Simple Translation of a Monopole
This example show how to easy get the expansion of a translated monopole, as well as how the convention of the translation direction come into play. In this example all fields are exterior fields, i.e. the evaluation points are further away from the origin than the source expansion.
[1]:
import numpy as np
import shetar
import plotly.graph_objects as go
fig_layout = dict(width=800, height=800, xaxis={'title': 'x/λ'}, yaxis={'title': 'y/λ'})
heatmap_layout = dict(showscale=False, zmid=0, colorscale='Spectral', zsmooth='best')
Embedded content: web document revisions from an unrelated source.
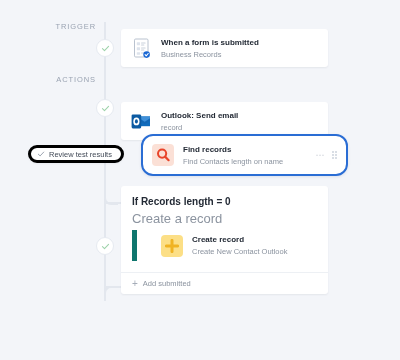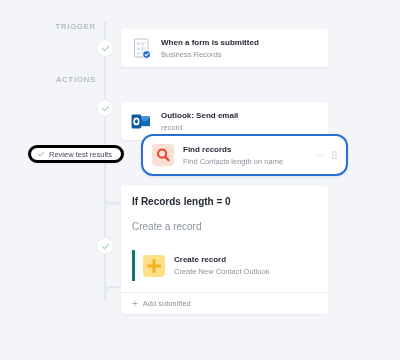--- a/index.html
+++ b/index.html
@@ -211,29 +211,29 @@
     box-sizing: border-box;
   }
   .cond-body { padding: 10px 11px 11px 11px; }
   .cond-title {
     font-size: 10px;
     font-weight: bold;
     color: #232a35;
     line-height: 11px;
   }
   .cond-sub {
-    font-size: 10px;
+    font-size: 13px;
     color: #8b939f;
     line-height: 11px;
-    margin-top: 14px;
+    margin-top: 6px;
   }
   .branch {
-    margin-top: 18px;
-    padding-left: 8px;
-    border-left: 3px solid #0f766e;
+    margin-top: 6px;
+    padding-left: 24px;
+    border-left: 5px solid #0f766e;
   }
   .branch-row {
     display: flex;
     align-items: center;
     padding: 4px 0;
   }
   .plus-tile {
     width: 22px;
     height: 22px;
     flex: 0 0 22px;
We will define all coordinates in terms of the wavelength λ. The origial expansion is that of a monopole at the origin of the coordinate system. It will be translated to a new position, and the new expansion is at a higher order.
[2]:
output_order = 50
λ = 1
translation = (5 * λ, 3*λ, 0)
resolution = λ / 20
x_range = (8 * λ, 14 * λ)
y_range = (-3 * λ, 3 * λ)
The monopole expansion can be created from the monopole generator function. We then find the expansion of the translated monopole by usig the translate method. Note that it is also possible to get expansions of translated monopoles directly from the monopole generator function.
[3]:
old_expansion = shetar.expansions.monopole(wavenumber=2*np.pi/λ)
new_expansion = old_expansion.translate(order=output_order, position=translation)
Here we create the evaluation mesh for the visualization, and evaluate the base funcitons on the mesh. We create two meshes, one with the original coordinates and one with coordinates which are translated with the same vector as the expansion.
[4]:
nx = int((max(x_range) - min(x_range)) / resolution)
ny = int((max(y_range) - min(y_range)) / resolution)
nx += (nx + 1) % 2
ny += (ny + 1) % 2
x = np.linspace(min(x_range), max(x_range), nx)
y = np.linspace(min(y_range), max(y_range), ny)
z = 0
ξ, η, ζ = x + translation[0], y + translation[1], z + translation[2]
old_mesh = np.stack(np.meshgrid(x, y, z, indexing='ij'), axis=-1).squeeze()
new_mesh = np.stack(np.meshgrid(ξ, η, ζ, indexing='ij'), axis=-1).squeeze()
old_bases = new_expansion.bases(old_mesh)
new_bases = new_expansion.bases(new_mesh)
Original Field
The original source expansion evaluated in the original coordinates.
[5]:
go.Figure([
go.Heatmap(x=x, y=y, z=np.real(old_expansion.apply(old_bases)).T, **heatmap_layout),
], fig_layout).show('svg')
Translated field
The new expansion evaluated in the oridinal coordinates. Note how this describes a monopole source at the translation position \(\vec t\). This could also be intrpreted as a reexpansion of the original field with a new origin at \(-\vec t\), evaluated at the same coorinate values but in with the new origin.
[6]:
go.Figure([
go.Heatmap(x=x, y=y, z=np.real(new_expansion.apply(old_bases)).T, **heatmap_layout),
], fig_layout).show('svg')
Reexpanded field
The new expansion evaluated at the shifted coordinates. Note how the values are the same as the original expansion evaluated at the original coordinates. This could also be seen as a reexpansion of the original field with a new origin at \(-\vec t\), evaluated at the coordinates in the new origin which correspond to the same points in space at the old coordinates.
[7]:
go.Figure([
go.Heatmap(x=ξ, y=η, z=np.real(new_expansion.apply(new_bases)).T, **heatmap_layout),
], fig_layout).show('svg')
Reevalulated field
The old expansion evaluated at the shifted coordinates. Note how this still represents a monopole at the origin of the system.
[8]:
go.Figure([
go.Heatmap(x=ξ, y=η, z=np.real(old_expansion.apply(new_bases)).T, **heatmap_layout),
], fig_layout).show('svg')